Reflection - what did this accomplish?

The first question is whether code-planting was essential to implement this? And the answer is plainly no. In fact a moment's reflection should convince you that code-planting cannot extend the power of the abstract machine - because we can always simulate it! And here's a naive alternative implementation:

define evalQuery( the_record, tree ); lvars the_record, tree;
    lvars ( op, arg1, arg2 ) = tree.dest.dest.hd;
    if op == "and" then
        evalQuery( the_record, arg1 ) and evalQuery( the_record, arg2 )
    elseif op == "or" then
        evalQuery( the_record, arg1 ) or evalQuery( the_record, arg2 )
    elseif member( op, [ = < > <= >= /= ] ) then
        valof( op )( arg1( the_record ), arg2 )
    else
        mishap( 'Unknown operator', [ ^op ] )
    endif
enddefine;

So the next question is whether our code-planting version is faster and/or more compact?
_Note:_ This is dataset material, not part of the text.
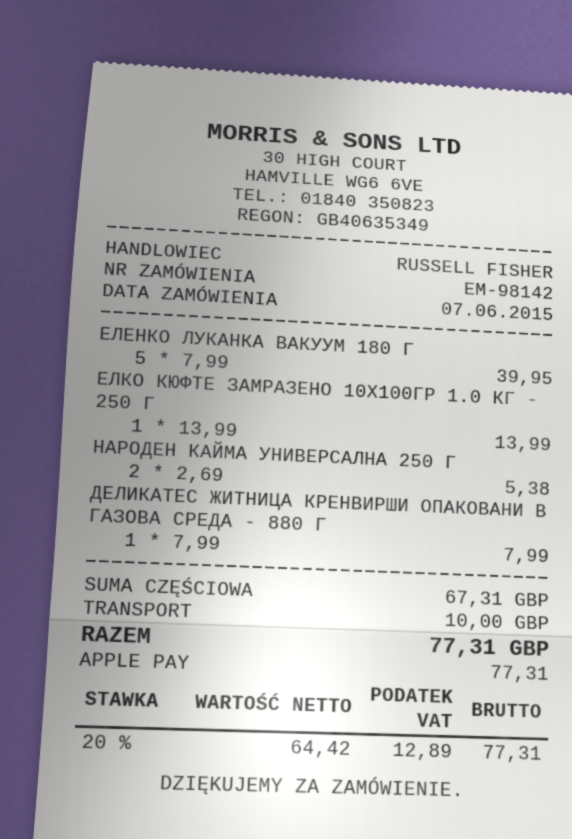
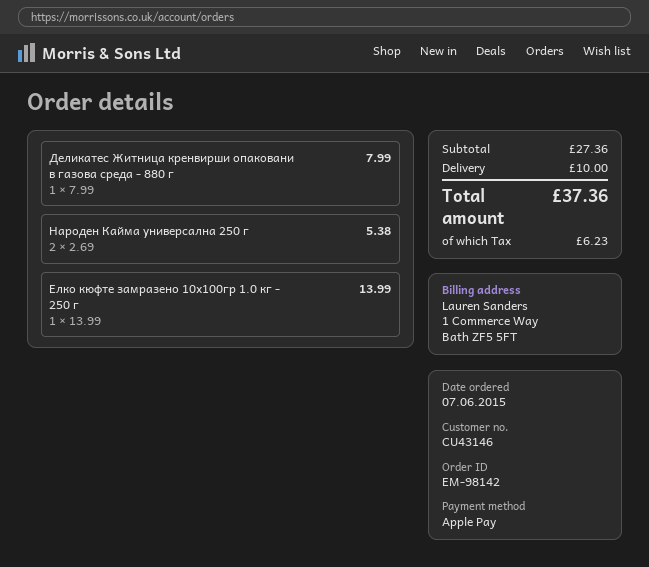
ЕЛЕНКО ЛУКАНКА ВАКУУМ 180 Г: 5 x 7.99 = 39.95 -> none
subtotal: 67.31 -> 27.36
tax: 12.89 -> 6.23
total: 77.31 -> 37.36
Well, assuming we apply this procedure to a reasonably large data (otherwise we don't care about performance anyway) then is clearly much faster than the naive alternative. That is because it avoids the overhead of destructuring the tree and the runtime dispatch on the operator symbols. And the native implementation is much worse than you might think because of the expression [ = < > <= >= /= ] constructs the 6-element list each time!
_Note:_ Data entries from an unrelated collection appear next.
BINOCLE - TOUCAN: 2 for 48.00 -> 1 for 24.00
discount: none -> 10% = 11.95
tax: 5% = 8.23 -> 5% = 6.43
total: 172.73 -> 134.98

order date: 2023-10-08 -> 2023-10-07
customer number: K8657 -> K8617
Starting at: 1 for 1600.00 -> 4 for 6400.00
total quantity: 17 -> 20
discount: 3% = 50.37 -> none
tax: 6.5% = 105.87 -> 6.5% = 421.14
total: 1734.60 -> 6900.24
But would it be possible to write an equally efficient version without code-planting? That's a good question! Can you can come up with a solution that is as good as the code-planting version just using normal functional-programming techniques? When you have picked your answer, turn here to find out more.
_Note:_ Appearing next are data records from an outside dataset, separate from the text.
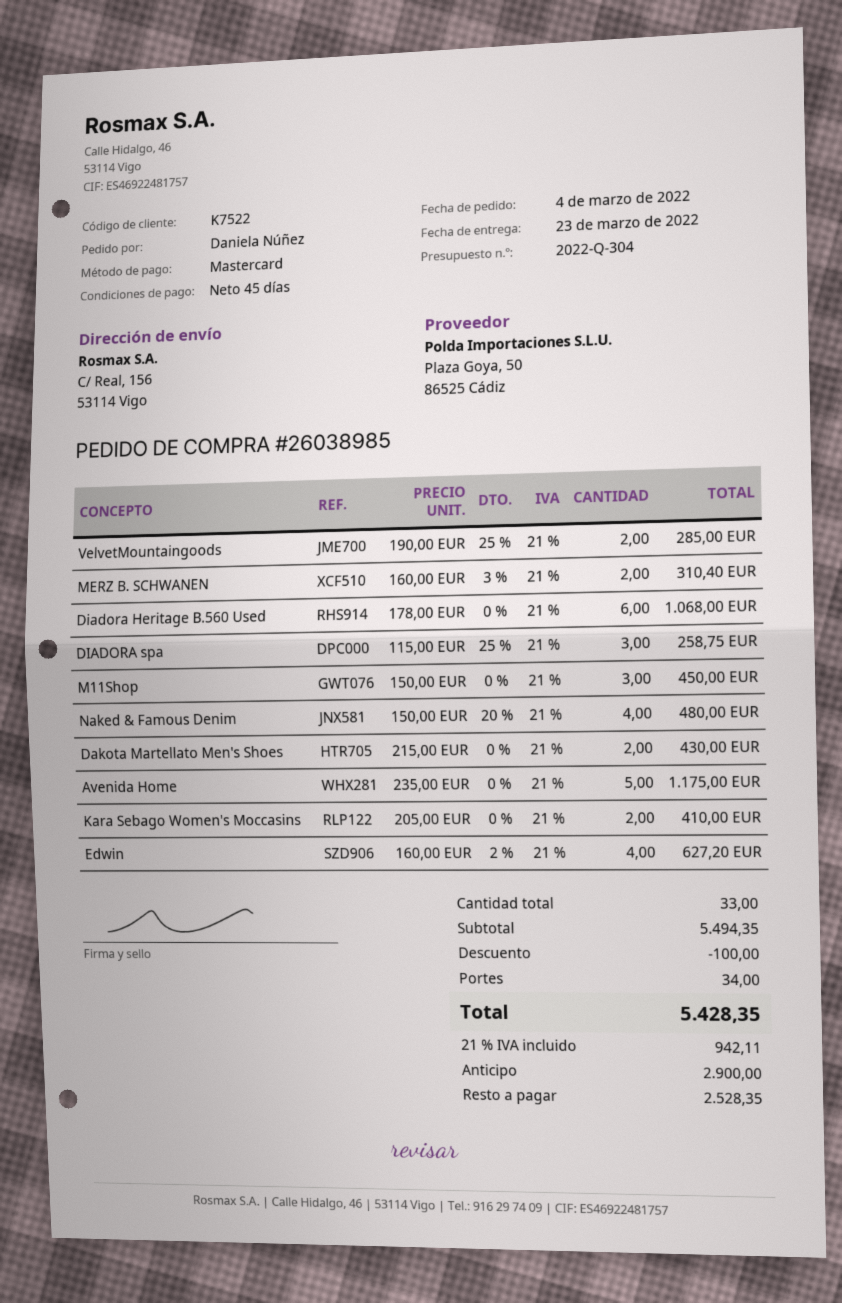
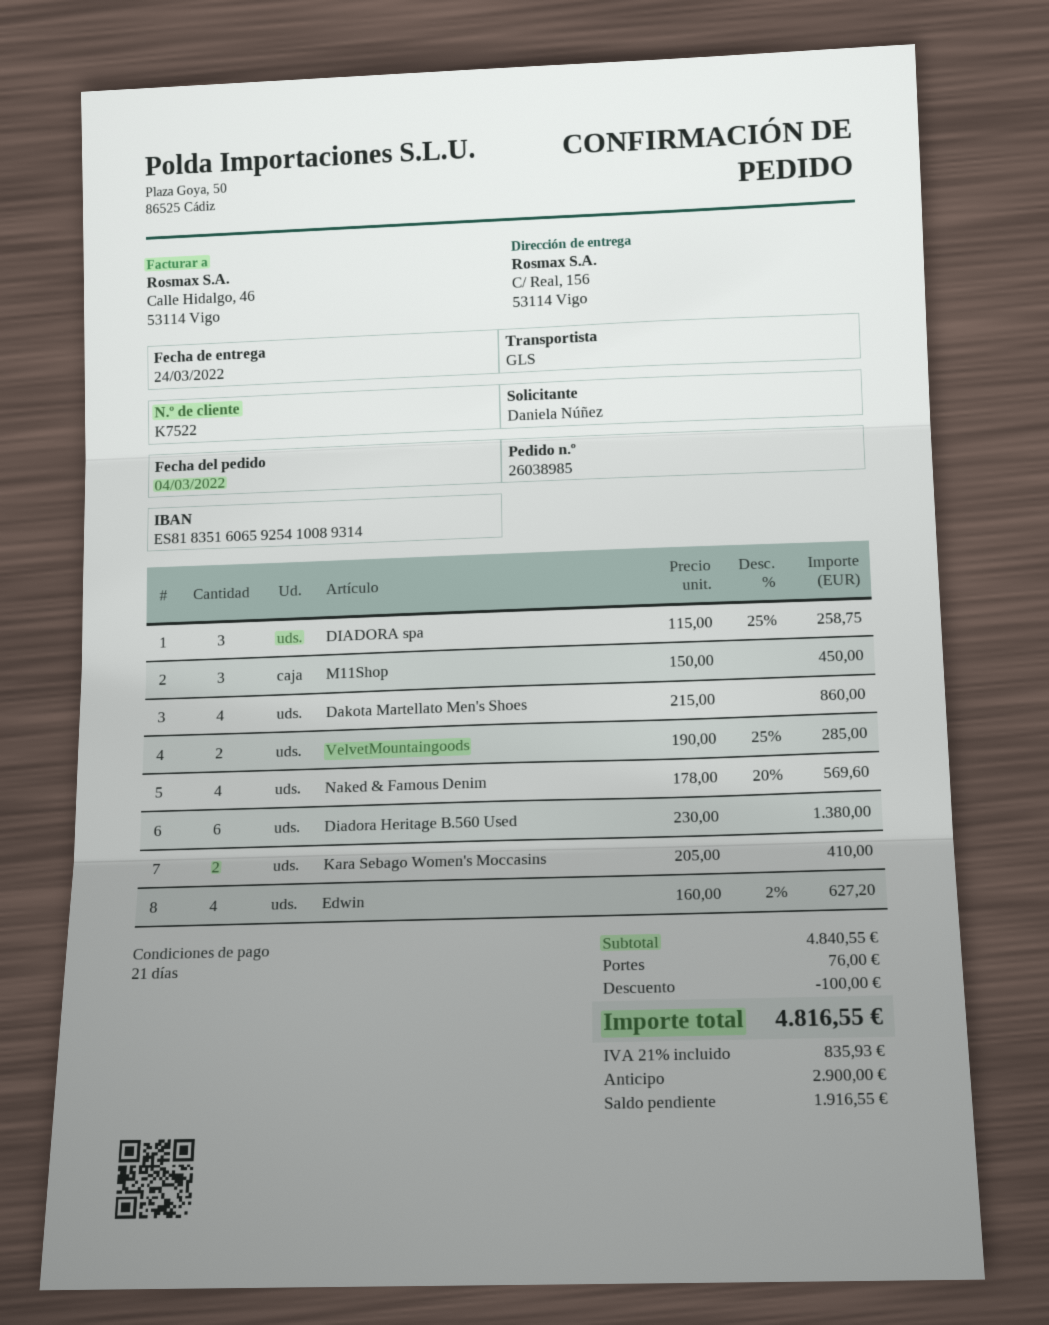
delivery date: 2022-03-23 -> 2022-03-24
payment terms: 45 days -> 21 days
MERZ B. SCHWANEN: 2 x 160.00 - 3% = 310.40 -> none
Diadora Heritage B.560 Used: 6 x 178.00 = 1068.00 -> 6 x 230.00 = 1380.00
Naked & Famous Denim: 4 x 150.00 - 20% = 480.00 -> 4 x 178.00 - 20% = 569.60
Dakota Martellato Men's Shoes: 2 x 215.00 = 430.00 -> 4 x 215.00 = 860.00
Avenida Home: 5 x 235.00 = 1175.00 -> none
subtotal: 5494.35 -> 4840.55
shipping: 34.00 -> 76.00
tax: 21% = 942.11 -> 21% = 835.93
total: 5428.35 -> 4816.55
balance: 2528.35 -> 1916.55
The third and final question is whether our code-planting version is a readable and maintainable way to achieve good performance? To a degree this is subjective, of course. But the abstract machine instructions are easy to understand and compose well together and by emitting to a hidden code-stream, rather like printing to a file, it avoids the complication of passing partially built objects around. So, for a good variety of problems, this Builder-like pattern is effective.

All of which brings us to the following conclusion, which is that code-planting is a heavy-duty powertool in our toolbox. It is reasonably straightforward to drive and, with a little care, delivers the best performance that Poplog is capable of. And though we can often get good enough performance through composition with higher-order procedures, code-planting is often a simpler answer and always at least as efficient.